Не меньшее мужество проявляет стоящий рядом с ним горожанин. Он горюет не о собственной участи, причина его глубокой скорби – капитуляция родного города. Он держит в руке ключ, который нужно передать англичанам, мышцы его тела напряжены в предчувствии неизбежного.
Слева в этом же ряду мы видим человека не столь мужественного – он слишком торопится, можно сделать вывод, что, приняв решение, он стремится насколько возможно сократить время ожидания казни.
Позади них следует горожанин, в приступе жестокого отчаяния стиснувший голову обеими руками. Быть может, он вспоминает о жене и детях, о тех, кто дорог ему, чьей единственной жизненной опорой он был.
Пятый из именитых горожан поднес руку к глазам, как бы силясь рассеять страшное видение. Предстоящая смерть ужасает его. Он спотыкается.
И наконец, шестой – он моложе остальных, он еще не решился. Ужасная тревога исказила его лицо. Возможно, он думает о своей возлюбленной?.. Но его собратья движутся вперед, и он присоединяется к ним; его шея поникла как бы в ожидании удара топора.
Между тем, хоть эти трое жителей Кале и не обладают таким мужеством, как первые, они вызывают не меньшее восхищение.

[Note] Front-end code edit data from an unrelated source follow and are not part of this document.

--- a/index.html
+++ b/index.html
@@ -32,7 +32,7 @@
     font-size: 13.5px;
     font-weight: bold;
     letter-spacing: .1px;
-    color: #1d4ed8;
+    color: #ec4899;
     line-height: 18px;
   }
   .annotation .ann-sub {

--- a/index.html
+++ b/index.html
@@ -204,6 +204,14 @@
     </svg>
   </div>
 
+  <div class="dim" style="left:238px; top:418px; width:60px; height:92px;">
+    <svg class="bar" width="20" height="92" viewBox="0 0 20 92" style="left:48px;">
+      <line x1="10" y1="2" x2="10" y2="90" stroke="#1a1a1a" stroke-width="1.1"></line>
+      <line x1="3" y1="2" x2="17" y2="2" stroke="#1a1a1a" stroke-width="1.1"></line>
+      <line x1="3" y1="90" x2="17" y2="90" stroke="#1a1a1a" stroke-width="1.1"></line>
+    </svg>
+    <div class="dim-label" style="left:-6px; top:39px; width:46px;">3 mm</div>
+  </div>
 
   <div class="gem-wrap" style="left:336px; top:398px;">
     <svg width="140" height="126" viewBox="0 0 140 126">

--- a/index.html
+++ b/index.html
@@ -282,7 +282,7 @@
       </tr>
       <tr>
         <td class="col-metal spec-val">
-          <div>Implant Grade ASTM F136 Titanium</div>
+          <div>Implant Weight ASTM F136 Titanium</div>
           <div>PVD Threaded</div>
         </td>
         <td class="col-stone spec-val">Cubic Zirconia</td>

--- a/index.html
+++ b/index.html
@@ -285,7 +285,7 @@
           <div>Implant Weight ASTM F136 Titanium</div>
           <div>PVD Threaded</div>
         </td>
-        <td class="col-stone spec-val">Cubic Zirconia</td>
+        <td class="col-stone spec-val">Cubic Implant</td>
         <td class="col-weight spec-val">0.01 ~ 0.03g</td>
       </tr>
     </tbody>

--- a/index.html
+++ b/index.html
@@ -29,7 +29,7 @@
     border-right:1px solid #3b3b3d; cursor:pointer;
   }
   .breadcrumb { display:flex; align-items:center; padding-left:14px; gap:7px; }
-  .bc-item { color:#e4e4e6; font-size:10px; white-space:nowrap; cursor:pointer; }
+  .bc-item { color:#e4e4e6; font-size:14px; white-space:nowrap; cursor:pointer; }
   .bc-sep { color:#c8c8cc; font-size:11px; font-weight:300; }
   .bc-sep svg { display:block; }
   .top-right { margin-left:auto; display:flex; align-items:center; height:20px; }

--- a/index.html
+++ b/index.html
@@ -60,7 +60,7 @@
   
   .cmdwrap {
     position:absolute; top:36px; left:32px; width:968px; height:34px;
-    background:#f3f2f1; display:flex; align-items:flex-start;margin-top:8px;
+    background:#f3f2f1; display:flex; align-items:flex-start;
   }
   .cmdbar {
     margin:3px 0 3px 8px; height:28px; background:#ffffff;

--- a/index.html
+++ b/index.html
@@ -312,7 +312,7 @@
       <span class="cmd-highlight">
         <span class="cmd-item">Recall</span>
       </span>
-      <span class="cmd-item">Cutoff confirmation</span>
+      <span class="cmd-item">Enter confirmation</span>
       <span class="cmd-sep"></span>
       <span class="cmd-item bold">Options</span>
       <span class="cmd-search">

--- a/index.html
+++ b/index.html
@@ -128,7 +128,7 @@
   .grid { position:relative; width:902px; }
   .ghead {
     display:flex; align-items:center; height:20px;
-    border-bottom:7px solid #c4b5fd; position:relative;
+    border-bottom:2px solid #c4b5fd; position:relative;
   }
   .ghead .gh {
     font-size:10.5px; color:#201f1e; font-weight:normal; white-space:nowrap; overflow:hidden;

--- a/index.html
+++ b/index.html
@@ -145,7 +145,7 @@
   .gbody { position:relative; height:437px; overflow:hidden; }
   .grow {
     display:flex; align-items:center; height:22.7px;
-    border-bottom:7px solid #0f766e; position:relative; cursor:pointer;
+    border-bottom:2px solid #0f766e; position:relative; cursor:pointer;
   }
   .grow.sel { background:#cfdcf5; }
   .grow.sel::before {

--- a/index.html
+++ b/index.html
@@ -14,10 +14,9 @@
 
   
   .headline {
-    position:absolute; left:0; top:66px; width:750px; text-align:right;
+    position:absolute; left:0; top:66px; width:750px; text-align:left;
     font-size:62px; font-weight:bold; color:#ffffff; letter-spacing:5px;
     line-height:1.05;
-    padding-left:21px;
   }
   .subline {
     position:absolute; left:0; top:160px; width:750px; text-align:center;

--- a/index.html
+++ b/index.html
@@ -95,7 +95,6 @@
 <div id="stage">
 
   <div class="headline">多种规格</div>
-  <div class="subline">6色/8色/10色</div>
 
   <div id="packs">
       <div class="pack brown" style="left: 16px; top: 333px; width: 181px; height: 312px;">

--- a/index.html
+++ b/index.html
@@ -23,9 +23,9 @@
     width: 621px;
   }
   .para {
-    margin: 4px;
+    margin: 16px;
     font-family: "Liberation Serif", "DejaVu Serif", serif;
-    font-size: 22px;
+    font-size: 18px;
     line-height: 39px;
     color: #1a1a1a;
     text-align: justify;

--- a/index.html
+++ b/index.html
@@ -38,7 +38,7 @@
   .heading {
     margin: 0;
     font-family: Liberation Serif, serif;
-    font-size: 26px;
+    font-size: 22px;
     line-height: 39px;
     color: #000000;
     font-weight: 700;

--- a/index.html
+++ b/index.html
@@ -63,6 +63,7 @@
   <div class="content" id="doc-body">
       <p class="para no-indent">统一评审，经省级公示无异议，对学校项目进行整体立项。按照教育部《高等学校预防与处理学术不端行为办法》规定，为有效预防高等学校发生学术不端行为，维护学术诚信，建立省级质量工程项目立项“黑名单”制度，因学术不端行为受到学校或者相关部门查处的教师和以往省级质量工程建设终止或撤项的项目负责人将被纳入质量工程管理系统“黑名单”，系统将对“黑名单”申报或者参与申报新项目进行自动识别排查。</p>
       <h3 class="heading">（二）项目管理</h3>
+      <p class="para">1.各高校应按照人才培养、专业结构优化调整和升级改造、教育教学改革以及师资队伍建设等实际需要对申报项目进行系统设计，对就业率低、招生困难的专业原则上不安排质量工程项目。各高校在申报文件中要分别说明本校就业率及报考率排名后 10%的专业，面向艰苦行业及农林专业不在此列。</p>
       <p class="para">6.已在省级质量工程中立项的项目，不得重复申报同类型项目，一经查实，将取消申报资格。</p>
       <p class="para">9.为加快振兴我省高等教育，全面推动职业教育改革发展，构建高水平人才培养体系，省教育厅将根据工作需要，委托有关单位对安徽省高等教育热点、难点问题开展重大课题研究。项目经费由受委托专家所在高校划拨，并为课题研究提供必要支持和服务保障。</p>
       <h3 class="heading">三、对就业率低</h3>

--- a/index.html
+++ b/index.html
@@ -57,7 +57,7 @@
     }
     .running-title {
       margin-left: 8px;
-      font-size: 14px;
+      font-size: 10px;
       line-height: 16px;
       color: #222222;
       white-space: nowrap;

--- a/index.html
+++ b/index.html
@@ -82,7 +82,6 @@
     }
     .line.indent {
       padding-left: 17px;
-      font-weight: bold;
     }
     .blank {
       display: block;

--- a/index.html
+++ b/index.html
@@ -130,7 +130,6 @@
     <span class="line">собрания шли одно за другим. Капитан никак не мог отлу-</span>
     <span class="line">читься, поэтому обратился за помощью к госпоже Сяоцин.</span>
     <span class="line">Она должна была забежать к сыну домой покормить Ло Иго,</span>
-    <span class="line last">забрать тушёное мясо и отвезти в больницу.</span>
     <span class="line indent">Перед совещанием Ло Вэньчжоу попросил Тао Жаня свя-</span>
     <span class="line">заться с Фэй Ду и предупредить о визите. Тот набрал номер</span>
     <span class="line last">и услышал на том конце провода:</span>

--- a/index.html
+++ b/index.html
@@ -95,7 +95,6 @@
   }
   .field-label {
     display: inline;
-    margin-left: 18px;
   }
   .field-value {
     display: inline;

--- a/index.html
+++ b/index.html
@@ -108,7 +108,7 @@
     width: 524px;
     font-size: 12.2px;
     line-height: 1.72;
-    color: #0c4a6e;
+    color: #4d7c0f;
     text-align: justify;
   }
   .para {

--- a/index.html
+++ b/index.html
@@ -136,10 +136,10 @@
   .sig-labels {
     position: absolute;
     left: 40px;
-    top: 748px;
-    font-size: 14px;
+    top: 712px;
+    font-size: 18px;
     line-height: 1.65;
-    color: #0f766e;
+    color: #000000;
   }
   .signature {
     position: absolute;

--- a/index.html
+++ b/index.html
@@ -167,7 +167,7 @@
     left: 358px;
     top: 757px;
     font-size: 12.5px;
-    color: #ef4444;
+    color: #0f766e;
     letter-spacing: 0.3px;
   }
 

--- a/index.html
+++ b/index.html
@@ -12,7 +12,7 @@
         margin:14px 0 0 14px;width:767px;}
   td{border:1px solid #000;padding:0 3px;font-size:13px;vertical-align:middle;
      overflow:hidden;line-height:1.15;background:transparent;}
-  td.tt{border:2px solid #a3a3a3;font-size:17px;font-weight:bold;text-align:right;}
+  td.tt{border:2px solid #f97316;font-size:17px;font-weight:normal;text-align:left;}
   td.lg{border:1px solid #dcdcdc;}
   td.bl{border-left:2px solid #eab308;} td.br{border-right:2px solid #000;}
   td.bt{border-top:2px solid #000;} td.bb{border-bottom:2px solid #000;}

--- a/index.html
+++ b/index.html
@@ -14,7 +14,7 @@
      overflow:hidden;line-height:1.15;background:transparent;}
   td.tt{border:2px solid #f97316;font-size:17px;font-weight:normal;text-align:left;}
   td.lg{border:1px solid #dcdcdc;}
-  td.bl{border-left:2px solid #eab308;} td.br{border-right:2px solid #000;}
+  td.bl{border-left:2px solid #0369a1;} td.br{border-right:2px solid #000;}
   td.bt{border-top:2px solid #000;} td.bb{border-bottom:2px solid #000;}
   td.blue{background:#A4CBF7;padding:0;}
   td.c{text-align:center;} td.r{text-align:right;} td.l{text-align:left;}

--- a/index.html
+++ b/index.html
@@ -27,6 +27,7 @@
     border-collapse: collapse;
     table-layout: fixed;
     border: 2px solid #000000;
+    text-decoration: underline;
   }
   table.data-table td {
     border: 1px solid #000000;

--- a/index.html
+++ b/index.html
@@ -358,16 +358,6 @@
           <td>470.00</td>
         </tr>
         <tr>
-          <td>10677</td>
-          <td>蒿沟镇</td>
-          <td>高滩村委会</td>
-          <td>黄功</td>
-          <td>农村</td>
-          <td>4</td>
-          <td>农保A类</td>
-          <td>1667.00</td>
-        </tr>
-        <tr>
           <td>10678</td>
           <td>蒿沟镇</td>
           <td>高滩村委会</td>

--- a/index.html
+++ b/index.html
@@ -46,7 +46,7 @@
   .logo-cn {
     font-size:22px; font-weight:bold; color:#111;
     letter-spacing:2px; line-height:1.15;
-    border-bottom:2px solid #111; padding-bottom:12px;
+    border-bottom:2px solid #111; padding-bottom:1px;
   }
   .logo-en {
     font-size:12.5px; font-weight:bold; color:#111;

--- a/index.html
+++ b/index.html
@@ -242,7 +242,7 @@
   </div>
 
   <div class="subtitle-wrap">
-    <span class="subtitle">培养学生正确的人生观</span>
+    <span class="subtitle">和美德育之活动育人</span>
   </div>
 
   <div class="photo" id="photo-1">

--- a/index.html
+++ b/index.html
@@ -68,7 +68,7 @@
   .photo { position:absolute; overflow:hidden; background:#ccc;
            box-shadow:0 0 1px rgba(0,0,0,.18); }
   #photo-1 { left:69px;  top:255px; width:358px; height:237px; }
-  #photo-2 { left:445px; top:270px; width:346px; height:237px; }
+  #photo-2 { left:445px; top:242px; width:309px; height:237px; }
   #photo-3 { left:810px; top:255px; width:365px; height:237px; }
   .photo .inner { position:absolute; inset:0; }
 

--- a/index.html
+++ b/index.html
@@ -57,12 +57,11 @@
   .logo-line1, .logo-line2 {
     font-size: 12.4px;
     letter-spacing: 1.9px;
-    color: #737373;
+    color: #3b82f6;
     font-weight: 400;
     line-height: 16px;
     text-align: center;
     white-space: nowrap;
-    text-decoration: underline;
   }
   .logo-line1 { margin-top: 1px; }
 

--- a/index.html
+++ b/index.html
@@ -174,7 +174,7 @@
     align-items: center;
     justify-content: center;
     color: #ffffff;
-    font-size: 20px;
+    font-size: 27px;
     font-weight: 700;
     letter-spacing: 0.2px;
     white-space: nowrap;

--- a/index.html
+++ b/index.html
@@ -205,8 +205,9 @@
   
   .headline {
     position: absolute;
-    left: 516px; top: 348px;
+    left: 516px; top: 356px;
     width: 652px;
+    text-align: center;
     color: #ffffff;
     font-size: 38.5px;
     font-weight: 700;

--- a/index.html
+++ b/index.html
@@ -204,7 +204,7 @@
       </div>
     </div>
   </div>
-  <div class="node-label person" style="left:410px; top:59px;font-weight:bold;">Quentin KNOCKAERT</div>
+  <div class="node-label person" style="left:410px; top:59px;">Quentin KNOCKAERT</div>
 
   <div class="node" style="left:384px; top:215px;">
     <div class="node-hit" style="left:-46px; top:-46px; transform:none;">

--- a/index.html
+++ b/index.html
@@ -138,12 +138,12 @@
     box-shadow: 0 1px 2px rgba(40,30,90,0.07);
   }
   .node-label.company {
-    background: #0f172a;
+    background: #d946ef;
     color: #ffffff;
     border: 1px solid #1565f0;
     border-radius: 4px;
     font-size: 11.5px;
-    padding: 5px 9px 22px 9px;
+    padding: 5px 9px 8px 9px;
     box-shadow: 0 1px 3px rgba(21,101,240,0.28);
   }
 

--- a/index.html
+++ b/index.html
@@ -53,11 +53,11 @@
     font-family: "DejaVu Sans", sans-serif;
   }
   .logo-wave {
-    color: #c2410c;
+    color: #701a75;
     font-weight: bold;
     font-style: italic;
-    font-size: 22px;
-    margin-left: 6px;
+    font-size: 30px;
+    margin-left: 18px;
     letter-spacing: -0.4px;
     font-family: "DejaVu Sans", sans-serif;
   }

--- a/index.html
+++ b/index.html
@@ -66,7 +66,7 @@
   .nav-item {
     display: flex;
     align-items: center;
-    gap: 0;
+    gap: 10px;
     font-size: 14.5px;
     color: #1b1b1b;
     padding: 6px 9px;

Самопожертвование, так тяжело давшееся им, тем более заслуживает уважения.
Таким образом, в вашей скульптурной группе все так или иначе проникнуто действием: подчиняясь авторитету и примеру Эсташа Сен-Пьера, каждый ведет себя в соответствии с душевным складом. Видишь, как под воздействием Сен-Пьера они один за другим присоединяются к шествию[50].
Это бесспорно наилучшее подтверждение вашей идеи о ценности в искусстве сценического начала.
– Если бы не ваша чрезмерная благосклонность к моей работе, дорогой Гзель, я бы подтвердил, что вы прекрасно разобрались в моих намерениях.
Вы хорошо подметили, что персонажи расставлены в соответствии со степенью героизма каждого. Вам, конечно, известно, что, стремясь усилить этот эффект, я хотел смонтировать фигуры одну за другой перед Ратушей в Кале[51], на плитах мостовой как живую цепь, олицетворяющую страдание и самоотверженность.
Казалось бы, что персонажи направляются от муниципалитета к лагерю Эдуарда III[52], и нынешние жители Кале, видя их столь близко, острее бы почувствовали солидарность с героями. Верю, впечатление было бы потрясающим. Но мой проект был отвергнут, меня заставили сделать пьедестал, столь же неуклюжий, сколь и ненужный. Это неправильно, я уверен в этом.
– Увы, художникам всегда приходится считаться с рутиной. Хорошо, когда хотя бы отчасти удается воплотить прекрасную мечту!